Il 4 marzo 2024 parlavamo su Artificiale di un lavoro di Henry Jenkins del 2007, Cultura convergente (Apogeo). Il libro serviva come spunto per fare una previsione facile: “Anche nel campo delle intelligenze artificiali succede ciò che Jenkins aveva analizzato e prefigurato: cultura e tecnologie convergono. Lo fanno in maniera molto rapida. Dal punto di vista tecnologico, questo significa che le intelligenze artificiali vengono inserite in strumenti che usavamo già”.
Apple intelligence è esattamente questo: un’integrazione delle intelligenze artificiali generative che, fino a oggi, abbiamo dovuto cercare su siti o app dedicate. Lunedì 10 giugno alla Worldwide developer conference, la Apple ha annunciato che entro la fine del 2024 – non dimentichiamoci che gli eventi di presentazione nella Silicon Valley sono sempre o quasi sempre anticipazioni di quel che verrà, spesso anche con ampio margine – le persone che utilizzano i prodotti dell’azienda troveranno un sistema di intelligenze artificiali al loro interno, a livello di sistema operativo.
L’operazione ha suscitato interesse in tutto il mondo, soprattutto per le questioni legate alla privacy. Dalla Apple garantiscono che tutta l’operazione verrà fatta salvaguardando la privacy delle persone: non tutti credono che questo sarà davvero possibile. Cliff Steinhaure, direttore della sicurezza informatica della National cybersecurity alliance è soddisfatto delle dichiarazioni sul tema ma “resta da vedere come verranno applicate”.
Fra chi pensa che tutela della privacy e ia non vadano d’accordo c’è anche Elon Musk che, in un post su X, il suo social network, ha scritto: “Se la Apple integra la OpenAi a livello di sistema operativo, allora gli strumenti della Apple saranno banditi dalle mie aziende. Questa è una violazione di sicurezza inaccettabile. E i visitatori dovranno lasciare i loro strumenti della Apple all’ingresso, dove saranno custoditi in una gabbia di Faraday”.
Per chi non ha ricordi di fisica: le gabbie di Faraday sono dei contenitori fatti di materiale conduttore che isolano l’interno del contenitore stesso. Nel caso di strumenti che si possono connettere a internet, per esempio, la gabbia di Faraday inibisce la connessione. Come accade da parecchio tempo a questa parte è impossibile stabilire se Musk stia parlando sul serio o meno. La sua strategia comunicativa è la costante occupazione degli spazi social con esternazioni che poi, per forza di cose, vengono riprese a mezzo stampa (in effetti ne stiamo parlando anche qui).

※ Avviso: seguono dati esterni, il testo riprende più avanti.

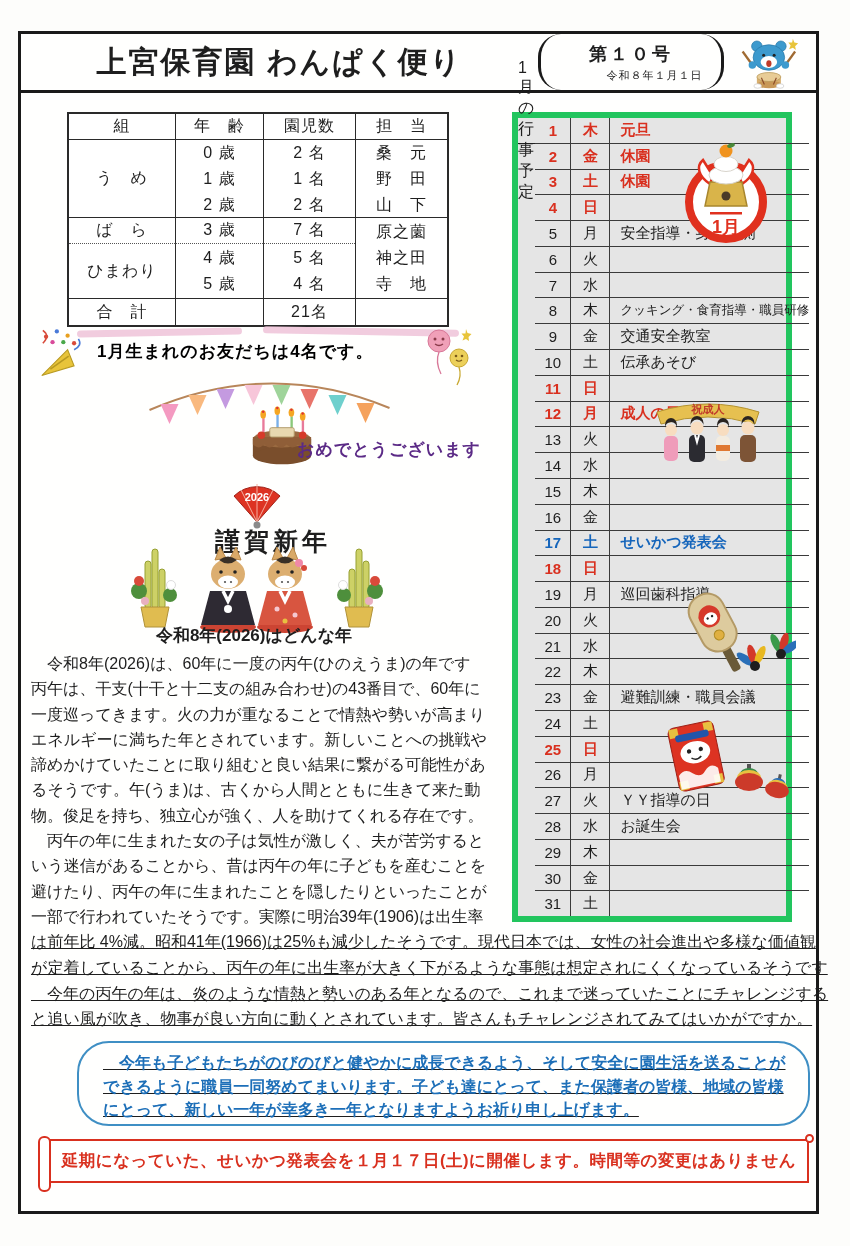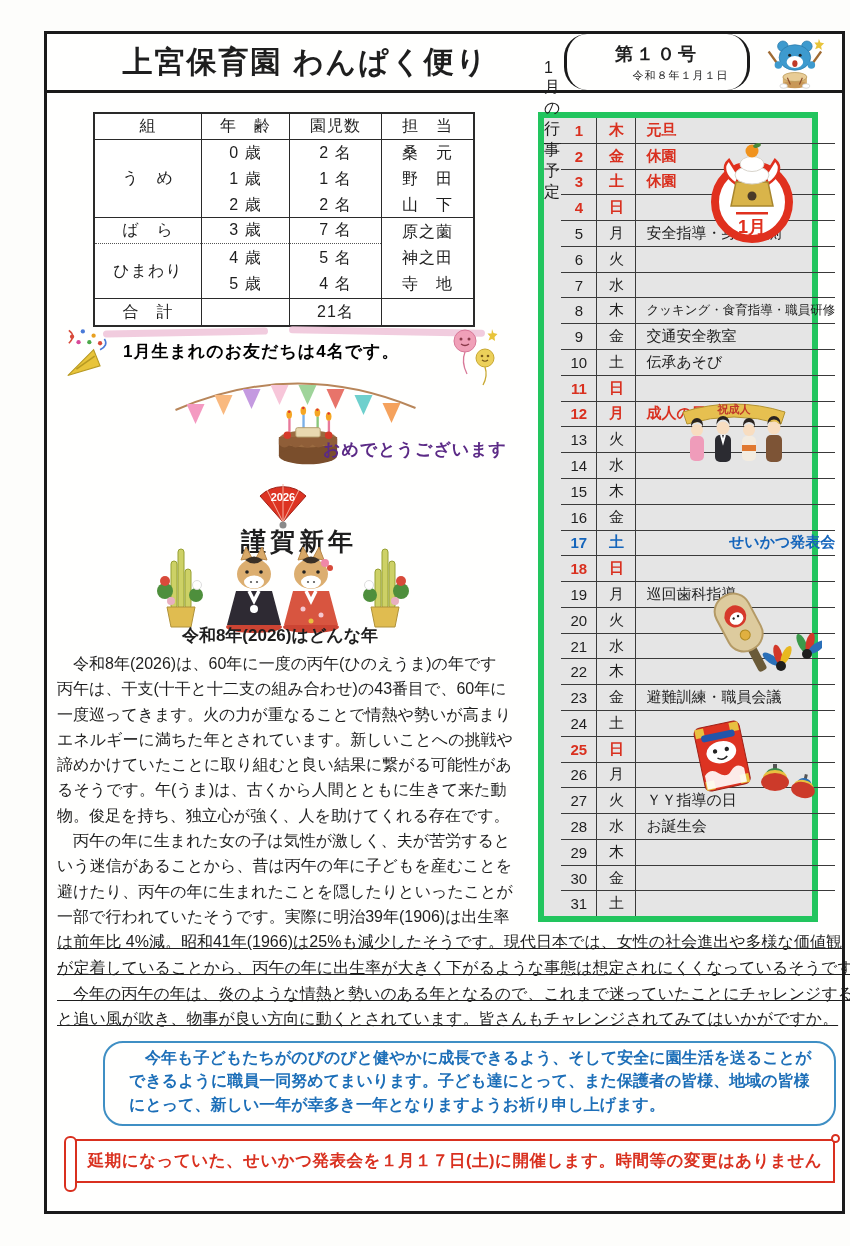--- a/index.html
+++ b/index.html
@@ -5,7 +5,7 @@
   * { margin:0; padding:0; box-sizing:border-box; }
   body { background:#fff; font-family:"Liberation Sans","DejaVu Sans",sans-serif; color:#1e1e1e; }
   .page { position:relative; width:850px; height:1246px; background:#fdfdfb; overflow:hidden; }
-  .frame { position:absolute; left:44px; top:31px; width:801px; height:1183px; border:3px solid #1a1a1a; background:#fffffe; }
+  .frame { position:absolute; left:18px; top:31px; width:801px; height:1183px; border:3px solid #1a1a1a; background:#fffffe; }
 
   
   .hdr { position:absolute; left:0; top:0; width:100%; height:59px; border-bottom:3px solid #1a1a1a; display:flex; }

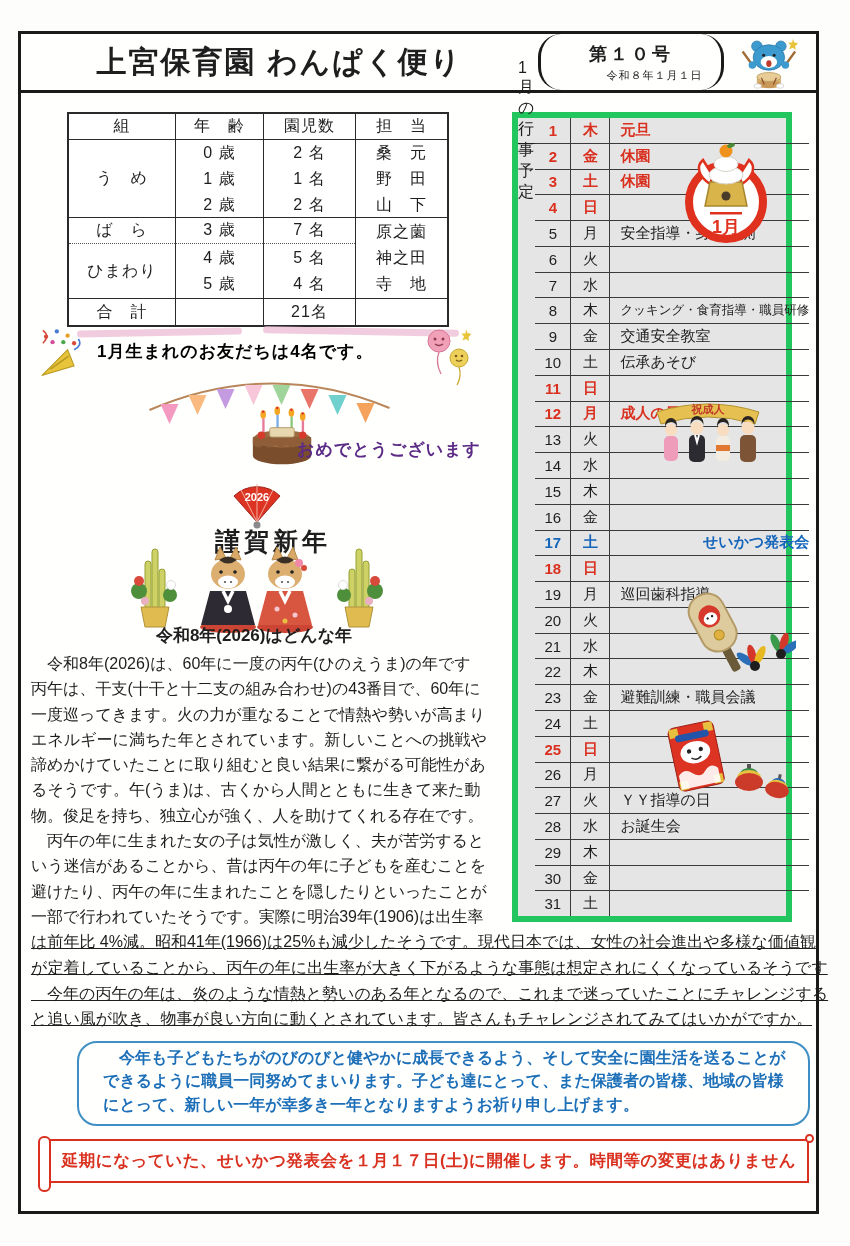--- a/index.html
+++ b/index.html
@@ -34,7 +34,7 @@
   .cw { width:39px; text-align:center; border-right:1.2px solid #3a3a3a; align-self:stretch; display:flex; align-items:center; justify-content:center; }
   .ce { flex:1; padding-left:10px; white-space:nowrap; overflow:hidden; }
   .c-red .cd, .c-red .cw, .c-red .ce { color:#d9301f; font-weight:bold; }
-  .c-blue .cd, .c-blue .cw, .c-blue .ce { color:#1565bb; font-weight:bold;text-align:right; }
+  .c-blue .cd, .c-blue .cw, .c-blue .ce { color:#1565bb; font-weight:bold; }
 
   .ill { position:absolute; }
 

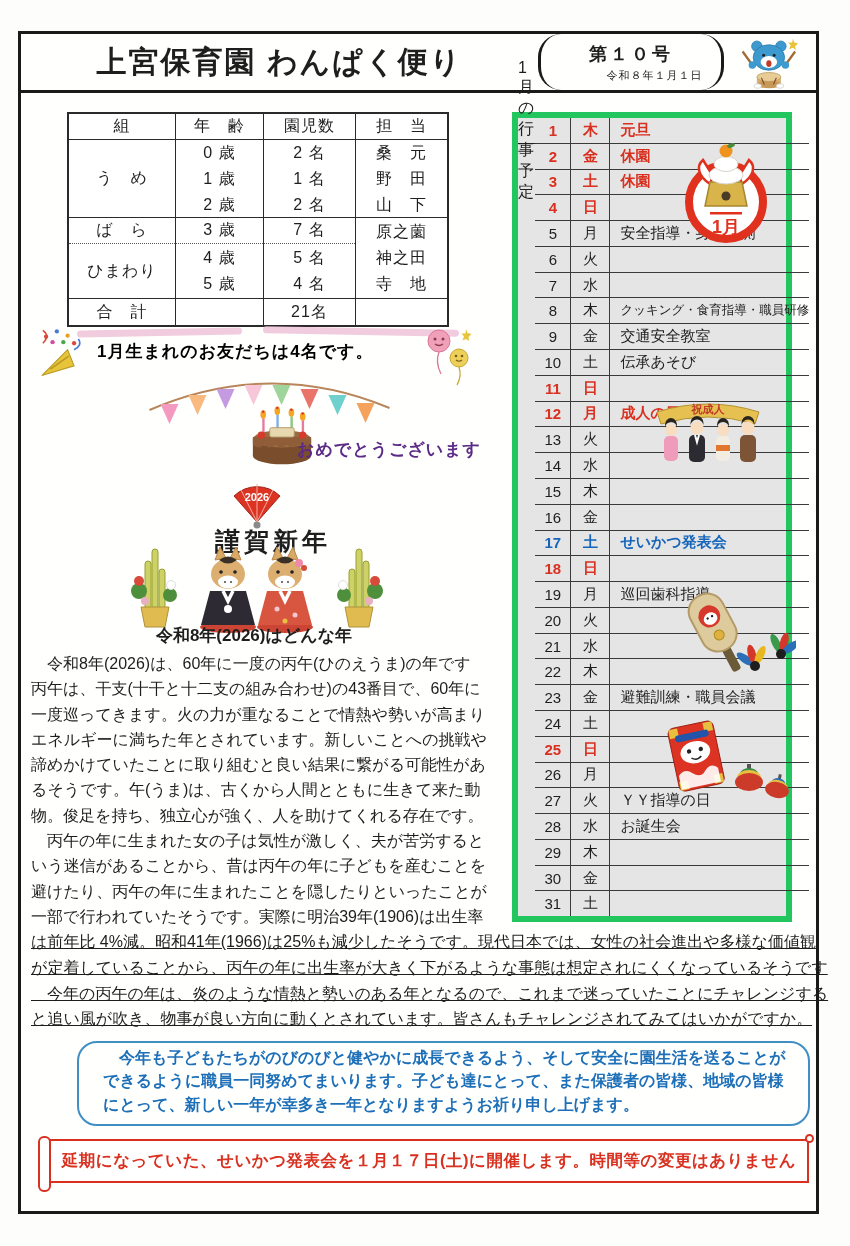--- a/index.html
+++ b/index.html
@@ -52,7 +52,7 @@
   .art-full .art-line { line-height:25.8px; }
 
   
-  .notice { position:absolute; left:56px; top:1007px; width:733px; height:85px; border:2px solid #3f8fc4; border-radius:20px; padding:8px 24px; display:flex; flex-direction:column; justify-content:flex-end; }
+  .notice { position:absolute; left:56px; top:1007px; width:733px; height:85px; border:2px solid #3f8fc4; border-radius:32px; padding:8px 24px; display:flex; flex-direction:column; justify-content:flex-start;text-decoration:underline; }
   .notice-line { color:#1d6fb8; font-size:16px; font-weight:bold; line-height:23.5px; white-space:nowrap; }
 
   

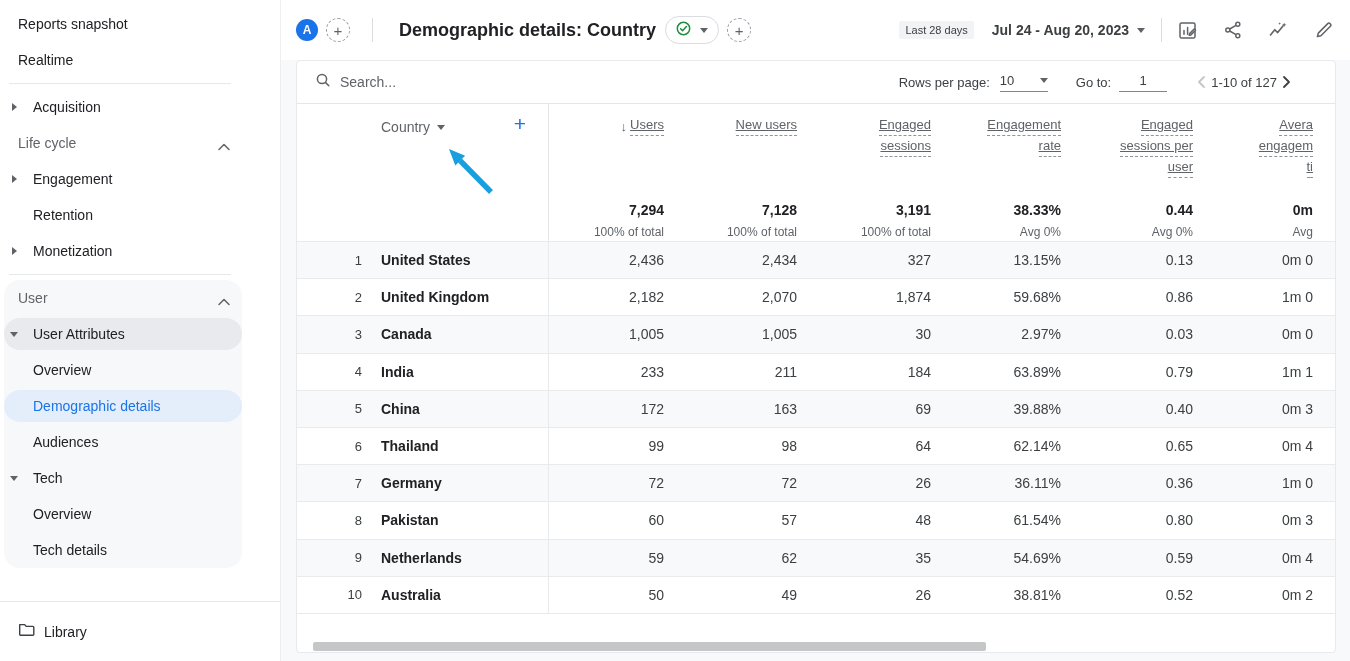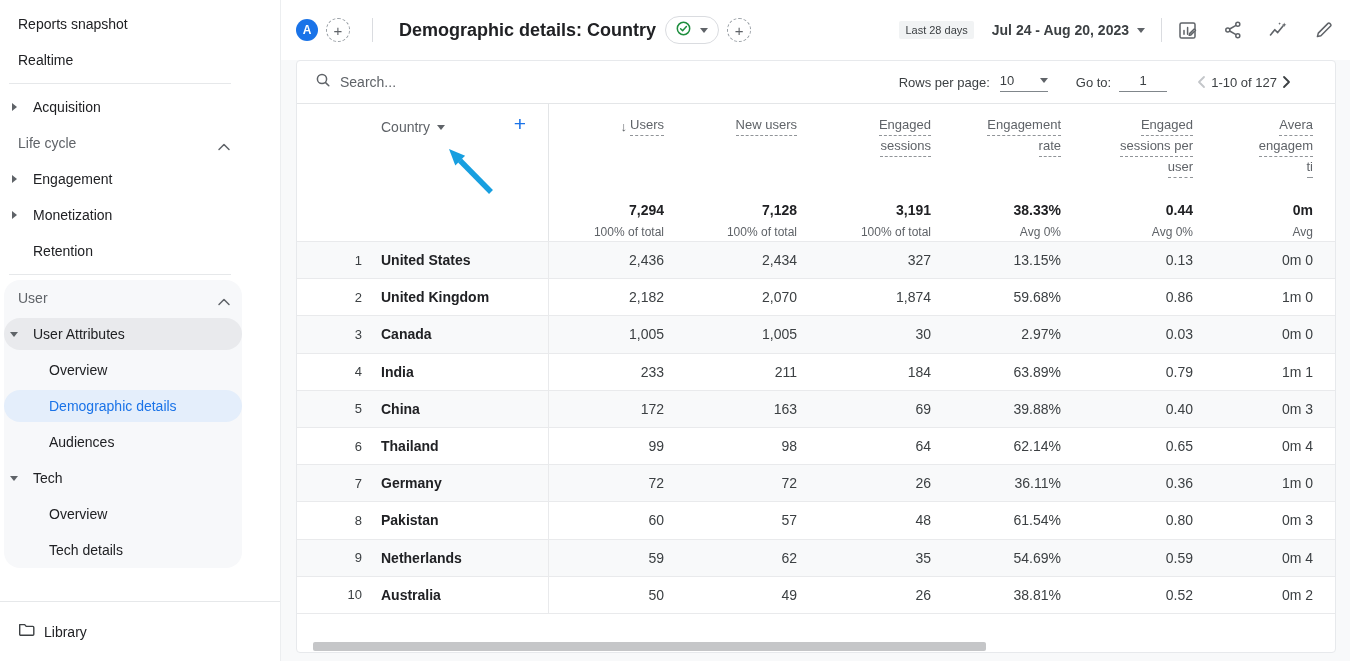--- a/index.html
+++ b/index.html
@@ -61,7 +61,7 @@
   .dimlabel{position:absolute;left:10px;top:15px;display:flex;align-items:center;gap:7px;font-size:14px;color:#5f6368;cursor:pointer;}
   .adddim{position:absolute;right:22px;top:9px;font-size:21px;color:#1a73e8;cursor:pointer;line-height:1;}
   .ch{padding-top:13px;display:flex;flex-direction:column;align-items:flex-end;font-size:13px;color:#5f6368;line-height:15px;cursor:pointer;}
-  .u{border-bottom:1px dashed #909498;padding-bottom:3px;margin-bottom:2px;}
+  .u{border-bottom:1px dashed #909498;padding-bottom:3px;margin-bottom:2px;text-decoration:underline;}
   .chline{display:flex;align-items:center;gap:3px;}
   .sortarrow{font-size:13px;color:#5f6368;padding-bottom:3px;}
   .ch-pad{padding-right:24px;}

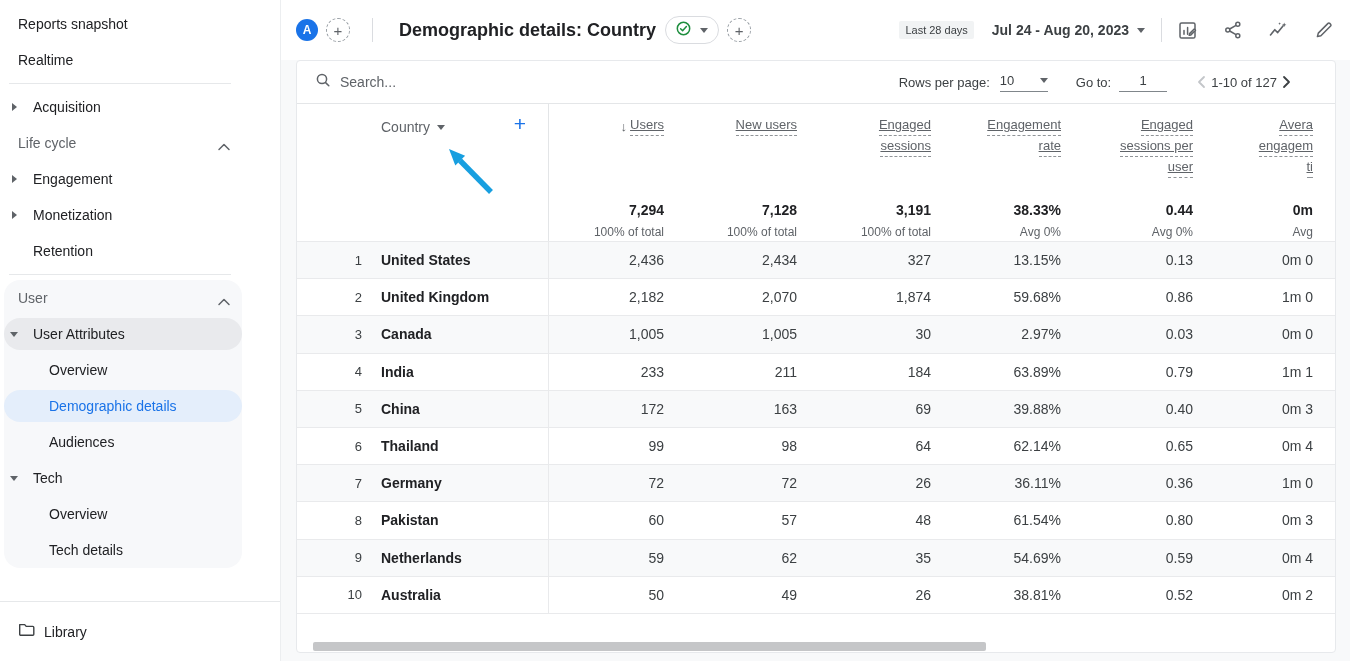--- a/index.html
+++ b/index.html
@@ -115,11 +115,11 @@
         <span class="lbl pl2">Engagement</span>
       </div>
     <div class="si">
+        <span class="lbl pl2">Retention</span>
+      </div>
+    <div class="si">
         <span class="tri-r"></span>
         <span class="lbl pl2">Monetization</span>
-      </div>
-    <div class="si">
-        <span class="lbl pl2">Retention</span>
       </div>
     <div class="sdiv"></div>
 

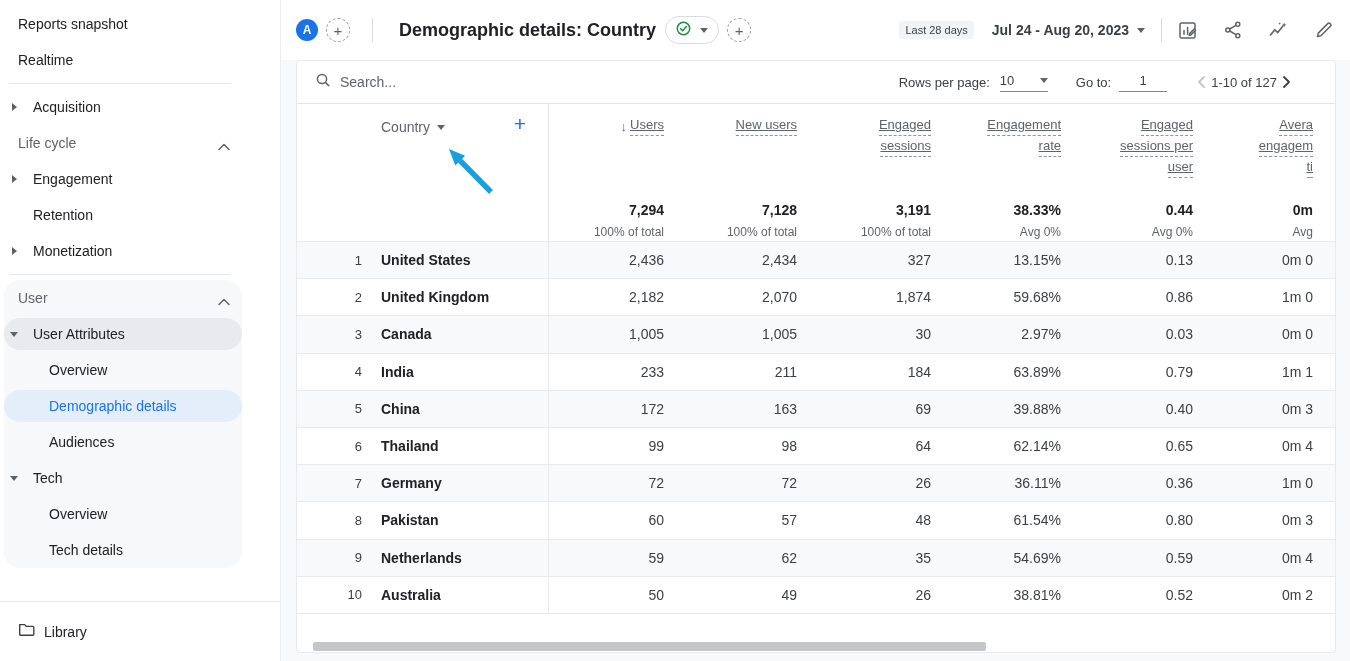--- a/index.html
+++ b/index.html
@@ -17,7 +17,7 @@
   .tri-d{width:0;height:0;border-left:4px solid transparent;border-right:4px solid transparent;border-top:5px solid #5f6368;}
   .si .tri-abs{position:absolute;left:10px;z-index:2;}
   .pl2{padding-left:33px;}
-  .pl3{padding-left:49px;}
+  .pl3{padding-left:33px;}
   .sdiv{height:1px;background:#e6e8ea;margin:5px 49px 5px 9px;}
   .usersec{position:relative;}
   .usersec::before{content:'';position:absolute;left:4px;right:38px;top:0;bottom:0;background:#f7f8fa;border-radius:16px;}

Comunque, piaccia o non piaccia a Musk, sembra proprio che presto avremo le intelligene artificiali in tasca e nel computer. Una volta che sarà accaduto e le daremo per scontate come diamo per scontata una calcolatrice, moltissime persone le utilizzeranno senza sapere cosa siano e cosa facciano o possano fare davvero e chi avrà già una formazione in merito sarà sempre e comunque in vantaggio. Non è troppo tardi per colmare questo divario, ma non è nemmeno abbastanza presto da pensare che questa ennesima transizione sarà indolore. Senza contare i problemi che sottolineiamo spesso: i costi nascosti, energetici e ambientali, l’opacità, gli sfruttamenti delle persone che lavorano perché queste tecnologie siano possibili.
C’è un’altra previsione facile che si sta realizzando sempre di più: siccome la Apple ha deciso di fare un accordo con la OpenAi, prosegue quel fenomeno che Jenkins aveva individuato nella concentrazione del potere sul controllo dei media.
Ironicamente, le attività delle autorità antitrust degli Stati Uniti relativamente al mondo delle ia non riguardano (ancora) la Apple, che però è già sotto indagine da parte delle medesime autorità per altre questioni, legate prevalentemente al suo negozio online di applicazioni, l’Apple Store.
Ancora una volta le intelligenze artificiali si rivelano specchio delle contraddizioni del mondo capitalistico e molto più che semplici “pappagalli stocastici”, come vorrebbe qualcuno.